EXERCISE BRIEF - How many lines below contain the string "Events"? Reply with the figure and no further words.

LISTED RECORDS -
Segment Open

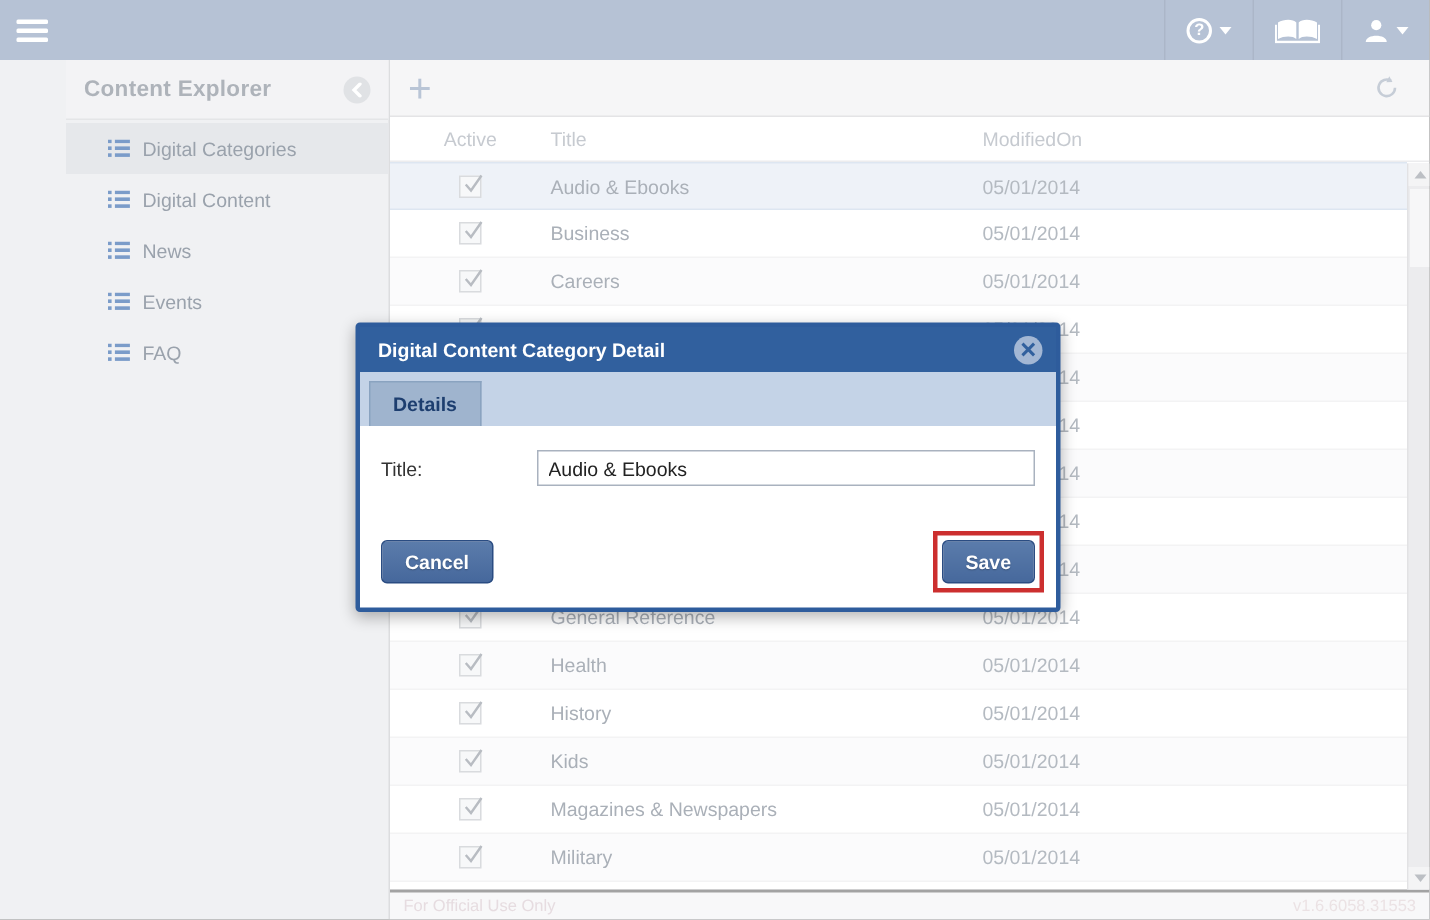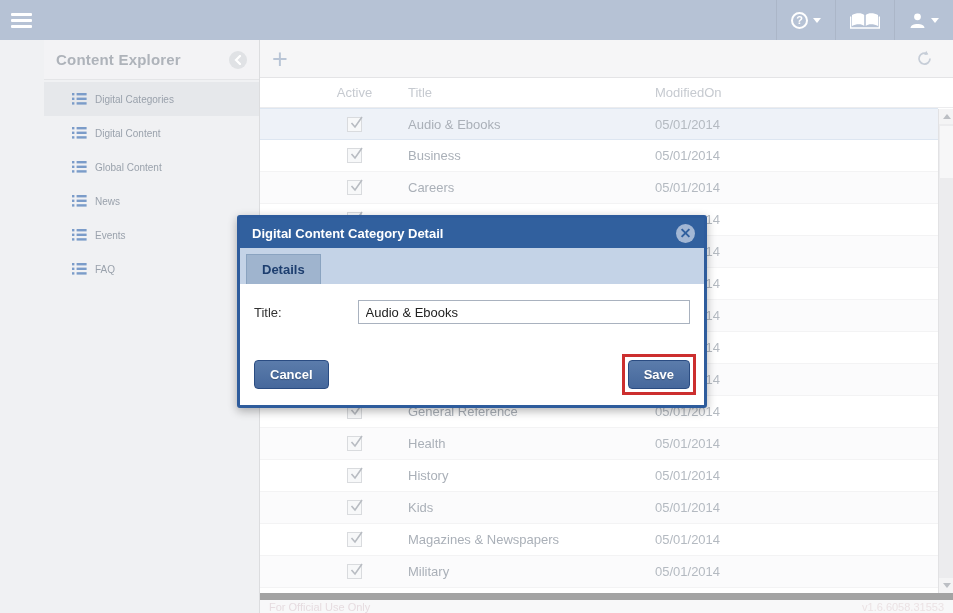--- a/index.html
+++ b/index.html
@@ -36,7 +36,7 @@
     display:flex; align-items:center; justify-content:center; cursor:pointer; }
   .sidebar-items { list-style:none; padding-top:2px; }
   .sidebar-item { height:34px; display:flex; align-items:center; padding-left:28px;
-    color:#9aa2ac; font-size:10px; cursor:pointer; }
+    color:#9aa2ac; font-size:13px; cursor:pointer; }
   .sidebar-item.selected { background:#e6e8eb; }
   .sidebar-item .li-icon { margin-right:8px; display:flex; }
   

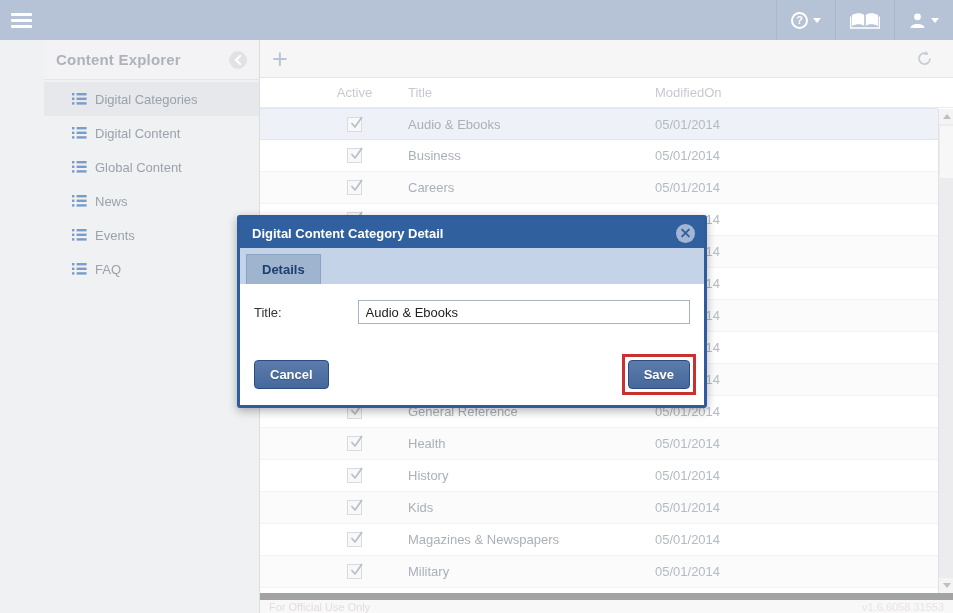--- a/index.html
+++ b/index.html
@@ -47,7 +47,7 @@
   .refresh-btn { cursor:pointer; display:flex; margin-right:8px; }
   .thead { height:30px; display:flex; align-items:center; color:#c6cad0;
     font-size:13px; border-bottom:1px solid #ececee; padding-right:15px; }
-  .col-active { width:107px; display:flex; justify-content:center; flex-shrink:0;margin-left:41px; }
+  .col-active { width:107px; display:flex; justify-content:center; flex-shrink:0; }
   .col-title  { flex:1; }
   .col-date   { width:283px; flex-shrink:0; }
   .tbody { flex:1; overflow:hidden; position:relative; padding-right:15px; }

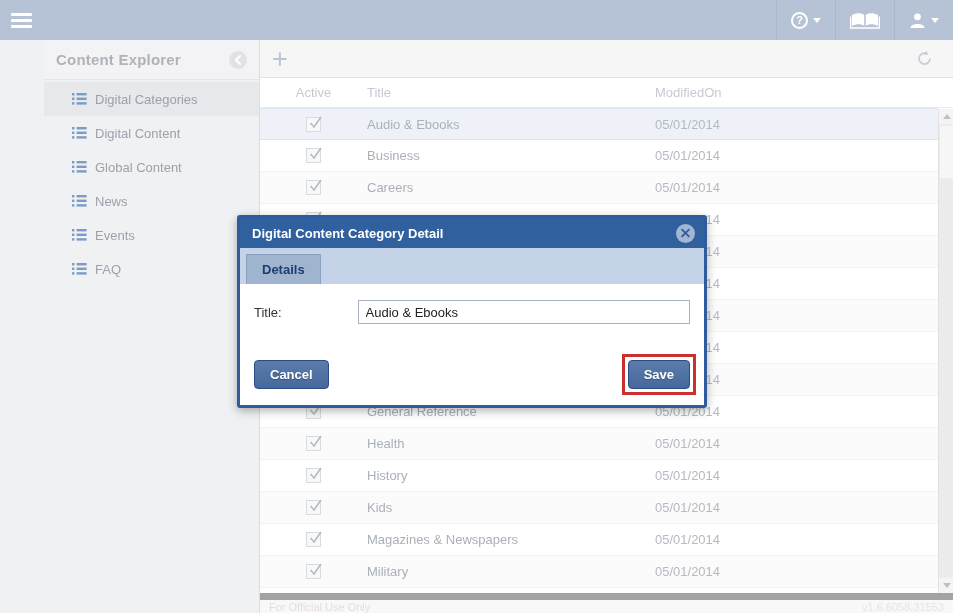--- a/index.html
+++ b/index.html
@@ -187,6 +187,7 @@
     <span class="li-label">Digital Content</span>
   </li>
 
+
   <li class="sidebar-item">
     <span class="li-icon">
       <svg width="15" height="12" viewBox="0 0 15 12">
@@ -200,7 +201,7 @@
         </g>
       </svg>
     </span>
-    <span class="li-label">Global Content</span>
+    <span class="li-label">News</span>
   </li>
 
   <li class="sidebar-item">
@@ -216,7 +217,7 @@
         </g>
       </svg>
     </span>
-    <span class="li-label">News</span>
+    <span class="li-label">Events</span>
   </li>
 
   <li class="sidebar-item">
@@ -232,22 +233,6 @@
         </g>
       </svg>
     </span>
-    <span class="li-label">Events</span>
-  </li>
-
-  <li class="sidebar-item">
-    <span class="li-icon">
-      <svg width="15" height="12" viewBox="0 0 15 12">
-        <g fill="#7b9cc9">
-          <rect x="0" y="0" width="2.4" height="2.4"></rect>
-                  <rect x="4.6" y="0" width="10" height="2.4"></rect>
-          <rect x="0" y="4.6" width="2.4" height="2.4"></rect>
-                  <rect x="4.6" y="4.6" width="10" height="2.4"></rect>
-          <rect x="0" y="9.2" width="2.4" height="2.4"></rect>
-                  <rect x="4.6" y="9.2" width="10" height="2.4"></rect>
-        </g>
-      </svg>
-    </span>
     <span class="li-label">FAQ</span>
   </li>
 </ul>

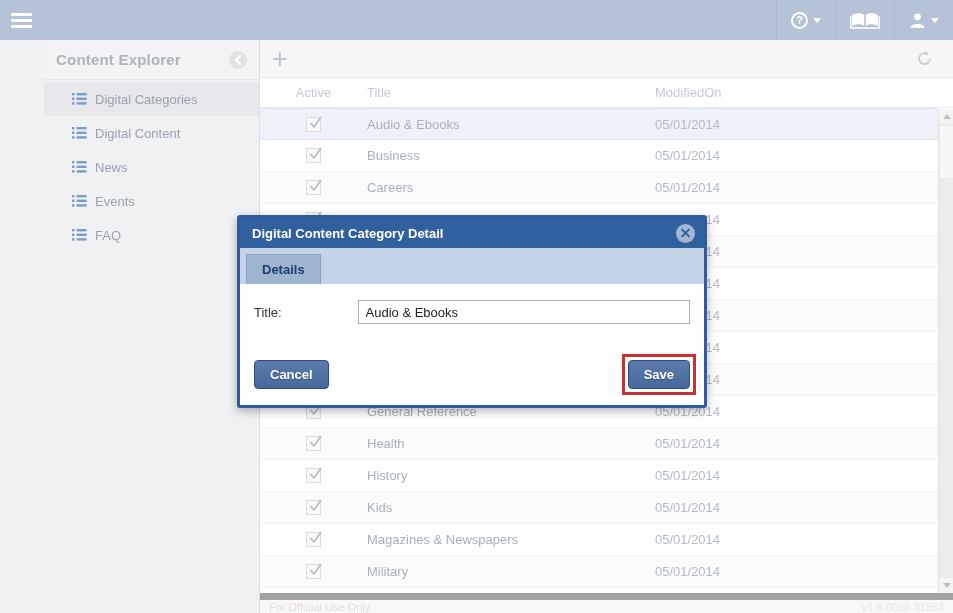--- a/index.html
+++ b/index.html
@@ -73,7 +73,7 @@
   .sb-thumb { position:absolute; left:1px; top:17px; width:13px; height:52px;
     background:#f7f7f8; cursor:grab; }
   
-  .statusbar { height:20px; background:#f8f8f9; border-top:7px solid #a3a3a3;
+  .statusbar { height:20px; background:#f8f8f9; border-top:2px solid #a3a3a3;
     display:flex; align-items:center; justify-content:space-between;
     padding:0 9px; font-size:11px; }
   .fouo { color:#e6dce0; }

Segment Closed

THE COMPLETED TASK - 2